Teksty pełne są inteligentnych metafor i niosą bolączki życia codziennego. Ciekawe, opisowe, ale też czasem kąśliwie. Choć przekaz wydaje się prosty, to nie uderza przewidywalnym banałem.
Forma podkładów muzycznych pokazuje, że ich wyobraźnia twórcza wymyka się typowemu postrzeganiu hip-hopu. Panowie wykorzystali niszę w niby często uczęszczanych rejonach muzycznych. I starannie zaadoptowali ją w swoich kompozycjach. Pewnie bliżej im do Fisza/Emade, niż innych topowych produkcji z tego gatunku, jednak nie należy przywiązywać się do żadnych porównań.

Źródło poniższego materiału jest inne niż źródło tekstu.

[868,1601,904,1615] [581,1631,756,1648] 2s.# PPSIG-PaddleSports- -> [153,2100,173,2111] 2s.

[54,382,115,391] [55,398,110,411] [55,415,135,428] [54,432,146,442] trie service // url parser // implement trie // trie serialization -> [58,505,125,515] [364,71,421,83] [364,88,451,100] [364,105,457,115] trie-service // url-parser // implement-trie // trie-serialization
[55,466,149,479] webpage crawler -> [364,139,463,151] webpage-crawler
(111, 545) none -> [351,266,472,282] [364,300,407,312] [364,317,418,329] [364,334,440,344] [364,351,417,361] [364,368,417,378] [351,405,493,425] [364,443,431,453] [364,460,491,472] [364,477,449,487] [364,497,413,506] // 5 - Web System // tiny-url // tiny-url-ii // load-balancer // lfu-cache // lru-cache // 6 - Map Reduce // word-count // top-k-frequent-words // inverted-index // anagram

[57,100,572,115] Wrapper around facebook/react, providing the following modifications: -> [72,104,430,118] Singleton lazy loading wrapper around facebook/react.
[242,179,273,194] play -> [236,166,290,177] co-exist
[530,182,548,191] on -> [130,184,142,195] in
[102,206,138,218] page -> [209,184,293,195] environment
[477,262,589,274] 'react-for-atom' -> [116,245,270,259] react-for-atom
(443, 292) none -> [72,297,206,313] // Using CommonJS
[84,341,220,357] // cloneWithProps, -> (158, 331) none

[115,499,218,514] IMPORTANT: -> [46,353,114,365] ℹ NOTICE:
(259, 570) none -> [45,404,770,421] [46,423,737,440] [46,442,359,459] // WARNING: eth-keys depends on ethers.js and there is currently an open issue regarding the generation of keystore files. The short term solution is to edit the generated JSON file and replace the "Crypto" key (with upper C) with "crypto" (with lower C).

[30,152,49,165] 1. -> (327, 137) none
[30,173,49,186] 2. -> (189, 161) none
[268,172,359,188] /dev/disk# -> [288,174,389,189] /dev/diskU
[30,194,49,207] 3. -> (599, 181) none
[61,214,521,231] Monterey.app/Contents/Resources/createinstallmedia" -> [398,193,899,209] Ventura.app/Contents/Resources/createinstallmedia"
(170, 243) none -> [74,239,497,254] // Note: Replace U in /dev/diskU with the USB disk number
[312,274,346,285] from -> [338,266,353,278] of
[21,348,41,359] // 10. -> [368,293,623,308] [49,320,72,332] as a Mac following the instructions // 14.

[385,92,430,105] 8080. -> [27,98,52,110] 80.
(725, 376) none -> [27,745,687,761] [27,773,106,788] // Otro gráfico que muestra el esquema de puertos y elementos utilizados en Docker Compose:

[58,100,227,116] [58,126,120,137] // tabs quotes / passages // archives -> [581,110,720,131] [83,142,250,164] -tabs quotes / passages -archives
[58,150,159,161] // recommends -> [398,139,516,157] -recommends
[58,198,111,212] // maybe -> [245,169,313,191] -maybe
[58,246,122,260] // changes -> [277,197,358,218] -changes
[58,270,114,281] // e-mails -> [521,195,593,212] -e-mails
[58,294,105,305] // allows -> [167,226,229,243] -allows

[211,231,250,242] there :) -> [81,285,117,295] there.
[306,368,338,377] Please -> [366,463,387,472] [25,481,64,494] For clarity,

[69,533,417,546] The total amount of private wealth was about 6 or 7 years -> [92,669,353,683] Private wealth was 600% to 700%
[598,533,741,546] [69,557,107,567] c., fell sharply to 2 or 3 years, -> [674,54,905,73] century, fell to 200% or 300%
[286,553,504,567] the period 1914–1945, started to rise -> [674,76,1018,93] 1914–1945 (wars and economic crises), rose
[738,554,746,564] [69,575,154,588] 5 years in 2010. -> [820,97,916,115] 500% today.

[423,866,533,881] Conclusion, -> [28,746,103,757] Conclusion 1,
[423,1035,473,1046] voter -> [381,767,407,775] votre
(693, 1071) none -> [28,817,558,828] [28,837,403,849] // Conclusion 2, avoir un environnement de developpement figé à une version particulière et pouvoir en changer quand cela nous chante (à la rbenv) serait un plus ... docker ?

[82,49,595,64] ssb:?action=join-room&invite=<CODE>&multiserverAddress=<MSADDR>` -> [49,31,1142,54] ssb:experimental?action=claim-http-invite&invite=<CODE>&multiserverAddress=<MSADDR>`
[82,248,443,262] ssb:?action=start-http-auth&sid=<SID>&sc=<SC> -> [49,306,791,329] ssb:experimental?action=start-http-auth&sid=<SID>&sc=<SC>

Jak czytamy z informacji promocyjnych: „Klimat, w który Menippe zaprasza swoich odbiorców przypomina smak dobrej parzonej kawy z tlącym się bąbonem”. Interpretacja tego należy do każdego z nas. Niewątpliwe jest jednak to, że Manippe posiada swój styl i ten album to potwierdza. Rapowa alternatywa. Szacunek.
Łukasz Dębowski
TRACKLISTA:
1. In słowo
2. Pół + K. Różycki
3. Drogi
4. Linie
5. Takk
6. Novum
7. Orion
8. Telepatia
9. Bezsenność + K. Różycki
10. Out podniebienie
Skład:
Muzyka, produkcja : Arbuz Arbuziński
Vocale: Mah, Adam, Power,
Dodatkowe pomysły, instrumenty : K.Różycki
Ich płytę możecie zdobyć na stronie:
http://incorecords.pl/shop/menippe-babony-cd/
fot. Talat Darvinoğlu
3 odpowiedzi na “Menippe – „Bąbony””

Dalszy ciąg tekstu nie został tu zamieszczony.